◆ Revision tracking records ◆

┌──

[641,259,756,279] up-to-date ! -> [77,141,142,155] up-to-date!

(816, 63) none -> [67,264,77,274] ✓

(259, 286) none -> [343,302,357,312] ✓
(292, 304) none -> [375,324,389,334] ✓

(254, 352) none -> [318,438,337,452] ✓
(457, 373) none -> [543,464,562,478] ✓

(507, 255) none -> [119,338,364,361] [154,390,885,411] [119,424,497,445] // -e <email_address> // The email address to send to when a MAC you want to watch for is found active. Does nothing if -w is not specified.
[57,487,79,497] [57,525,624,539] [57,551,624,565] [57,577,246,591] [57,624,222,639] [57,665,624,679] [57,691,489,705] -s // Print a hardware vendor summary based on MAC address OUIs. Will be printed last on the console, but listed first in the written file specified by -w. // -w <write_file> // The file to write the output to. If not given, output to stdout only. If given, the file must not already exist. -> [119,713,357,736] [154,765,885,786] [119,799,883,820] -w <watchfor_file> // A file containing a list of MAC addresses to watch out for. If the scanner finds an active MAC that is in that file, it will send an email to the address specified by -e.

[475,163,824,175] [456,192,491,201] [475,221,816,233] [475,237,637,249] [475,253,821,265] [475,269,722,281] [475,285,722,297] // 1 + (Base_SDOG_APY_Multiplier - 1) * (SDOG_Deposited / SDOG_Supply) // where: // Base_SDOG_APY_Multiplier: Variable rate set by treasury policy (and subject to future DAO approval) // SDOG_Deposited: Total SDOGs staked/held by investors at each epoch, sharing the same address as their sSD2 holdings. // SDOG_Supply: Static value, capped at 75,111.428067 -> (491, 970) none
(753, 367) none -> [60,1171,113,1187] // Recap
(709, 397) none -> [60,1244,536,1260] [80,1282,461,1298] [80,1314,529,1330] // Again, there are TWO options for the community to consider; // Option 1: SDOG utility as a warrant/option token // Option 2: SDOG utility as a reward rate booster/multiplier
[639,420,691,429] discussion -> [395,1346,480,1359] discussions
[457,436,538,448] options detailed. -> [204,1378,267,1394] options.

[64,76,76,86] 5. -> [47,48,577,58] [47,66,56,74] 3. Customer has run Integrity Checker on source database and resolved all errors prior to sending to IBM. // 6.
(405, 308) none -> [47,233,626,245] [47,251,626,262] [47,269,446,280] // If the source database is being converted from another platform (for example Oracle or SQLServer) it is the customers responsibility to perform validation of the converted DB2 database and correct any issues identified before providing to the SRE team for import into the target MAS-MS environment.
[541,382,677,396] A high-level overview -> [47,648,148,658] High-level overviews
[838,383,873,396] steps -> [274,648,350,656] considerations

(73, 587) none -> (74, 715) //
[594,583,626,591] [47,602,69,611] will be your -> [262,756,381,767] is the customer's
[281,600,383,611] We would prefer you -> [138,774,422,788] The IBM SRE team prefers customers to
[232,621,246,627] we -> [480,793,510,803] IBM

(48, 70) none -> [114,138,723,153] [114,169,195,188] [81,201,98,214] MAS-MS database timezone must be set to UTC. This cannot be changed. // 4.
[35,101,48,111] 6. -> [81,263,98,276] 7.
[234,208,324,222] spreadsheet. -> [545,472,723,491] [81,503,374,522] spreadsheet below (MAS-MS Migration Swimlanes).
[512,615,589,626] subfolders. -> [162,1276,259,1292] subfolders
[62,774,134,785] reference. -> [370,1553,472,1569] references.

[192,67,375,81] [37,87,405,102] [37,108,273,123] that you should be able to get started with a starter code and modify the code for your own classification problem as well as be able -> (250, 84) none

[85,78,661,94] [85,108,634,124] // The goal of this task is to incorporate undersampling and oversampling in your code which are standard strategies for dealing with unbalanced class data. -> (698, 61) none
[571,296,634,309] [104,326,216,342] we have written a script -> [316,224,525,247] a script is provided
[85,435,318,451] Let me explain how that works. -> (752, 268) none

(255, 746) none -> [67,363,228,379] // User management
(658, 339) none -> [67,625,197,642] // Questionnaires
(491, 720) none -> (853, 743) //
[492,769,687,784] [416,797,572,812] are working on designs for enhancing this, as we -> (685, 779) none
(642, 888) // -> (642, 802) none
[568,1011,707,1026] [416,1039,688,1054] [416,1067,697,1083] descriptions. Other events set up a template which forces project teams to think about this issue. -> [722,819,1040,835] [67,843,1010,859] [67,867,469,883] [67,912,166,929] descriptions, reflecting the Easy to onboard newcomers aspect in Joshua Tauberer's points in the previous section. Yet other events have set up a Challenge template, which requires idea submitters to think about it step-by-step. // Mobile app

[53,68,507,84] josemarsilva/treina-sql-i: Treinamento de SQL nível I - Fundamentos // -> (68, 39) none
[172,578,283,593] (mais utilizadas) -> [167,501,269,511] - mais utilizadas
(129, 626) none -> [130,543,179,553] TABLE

└──

◆ Your objective ◆
Could you set down, exactly as written, the lines above between the one holding "[639,420,691,429] discussion ->" and the one holding "(405, 308) none", inclusive, and nothing more?

◆ Answer space ◆
[639,420,691,429] discussion -> [395,1346,480,1359] discussions
[457,436,538,448] options detailed. -> [204,1378,267,1394] options.

[64,76,76,86] 5. -> [47,48,577,58] [47,66,56,74] 3. Customer has run Integrity Checker on source database and resolved all errors prior to sending to IBM. // 6.
(405, 308) none -> [47,233,626,245] [47,251,626,262] [47,269,446,280] // If the source database is being converted from another platform (for example Oracle or SQLServer) it is the customers responsibility to perform validation of the converted DB2 database and correct any issues identified before providing to the SRE team for import into the target MAS-MS environment.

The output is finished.